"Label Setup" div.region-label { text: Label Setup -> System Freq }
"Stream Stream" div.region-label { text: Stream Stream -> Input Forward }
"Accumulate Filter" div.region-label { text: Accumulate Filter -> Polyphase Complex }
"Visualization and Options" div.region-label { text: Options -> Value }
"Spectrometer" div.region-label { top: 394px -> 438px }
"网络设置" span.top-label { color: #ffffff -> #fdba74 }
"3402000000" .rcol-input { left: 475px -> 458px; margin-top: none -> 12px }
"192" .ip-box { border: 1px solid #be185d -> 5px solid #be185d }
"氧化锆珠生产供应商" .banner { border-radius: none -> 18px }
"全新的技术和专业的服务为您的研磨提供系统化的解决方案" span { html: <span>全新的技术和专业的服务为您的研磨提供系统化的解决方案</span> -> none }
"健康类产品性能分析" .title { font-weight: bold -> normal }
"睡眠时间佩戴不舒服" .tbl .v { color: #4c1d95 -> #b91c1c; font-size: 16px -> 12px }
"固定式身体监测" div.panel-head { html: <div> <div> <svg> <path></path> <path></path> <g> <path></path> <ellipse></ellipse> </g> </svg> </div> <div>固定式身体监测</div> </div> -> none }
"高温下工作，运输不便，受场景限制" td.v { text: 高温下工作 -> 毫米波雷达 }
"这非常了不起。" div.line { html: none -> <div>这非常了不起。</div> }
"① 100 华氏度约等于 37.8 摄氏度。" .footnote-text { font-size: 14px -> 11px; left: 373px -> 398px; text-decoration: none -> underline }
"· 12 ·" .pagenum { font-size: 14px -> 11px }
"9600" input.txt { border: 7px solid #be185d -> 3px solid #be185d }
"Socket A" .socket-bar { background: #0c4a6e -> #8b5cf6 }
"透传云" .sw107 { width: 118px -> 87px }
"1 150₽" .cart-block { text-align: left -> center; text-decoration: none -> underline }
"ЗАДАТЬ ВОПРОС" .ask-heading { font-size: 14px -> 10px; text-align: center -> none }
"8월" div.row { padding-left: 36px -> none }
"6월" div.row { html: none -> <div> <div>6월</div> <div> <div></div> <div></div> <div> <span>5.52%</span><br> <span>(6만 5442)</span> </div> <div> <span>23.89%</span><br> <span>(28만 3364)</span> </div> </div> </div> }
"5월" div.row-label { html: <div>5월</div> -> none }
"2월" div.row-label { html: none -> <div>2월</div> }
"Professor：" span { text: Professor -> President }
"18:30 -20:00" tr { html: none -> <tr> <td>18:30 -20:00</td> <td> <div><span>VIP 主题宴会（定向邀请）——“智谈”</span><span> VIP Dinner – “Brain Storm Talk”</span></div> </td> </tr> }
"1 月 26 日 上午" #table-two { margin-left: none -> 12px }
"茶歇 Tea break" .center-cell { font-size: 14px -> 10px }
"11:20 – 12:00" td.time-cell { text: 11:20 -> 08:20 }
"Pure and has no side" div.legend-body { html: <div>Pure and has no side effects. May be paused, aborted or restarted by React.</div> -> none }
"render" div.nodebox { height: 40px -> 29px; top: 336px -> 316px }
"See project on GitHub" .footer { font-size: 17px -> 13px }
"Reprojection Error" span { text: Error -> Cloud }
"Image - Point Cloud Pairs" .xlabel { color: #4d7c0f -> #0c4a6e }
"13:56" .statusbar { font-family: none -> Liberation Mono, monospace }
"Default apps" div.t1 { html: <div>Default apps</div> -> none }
□ □ □ □ □ □ □
◆ **EXERCISE**
Return, with no change at all, every line in the entries above from the line containing "margin-left: none ->" through the line containing "html: <div>Pure and".

◆ **EXERCISE SOLUTION**
"1 月 26 日 上午" #table-two { margin-left: none -> 12px }
"茶歇 Tea break" .center-cell { font-size: 14px -> 10px }
"11:20 – 12:00" td.time-cell { text: 11:20 -> 08:20 }
"Pure and has no side" div.legend-body { html: <div>Pure and has no side effects. May be paused, aborted or restarted by React.</div> -> none }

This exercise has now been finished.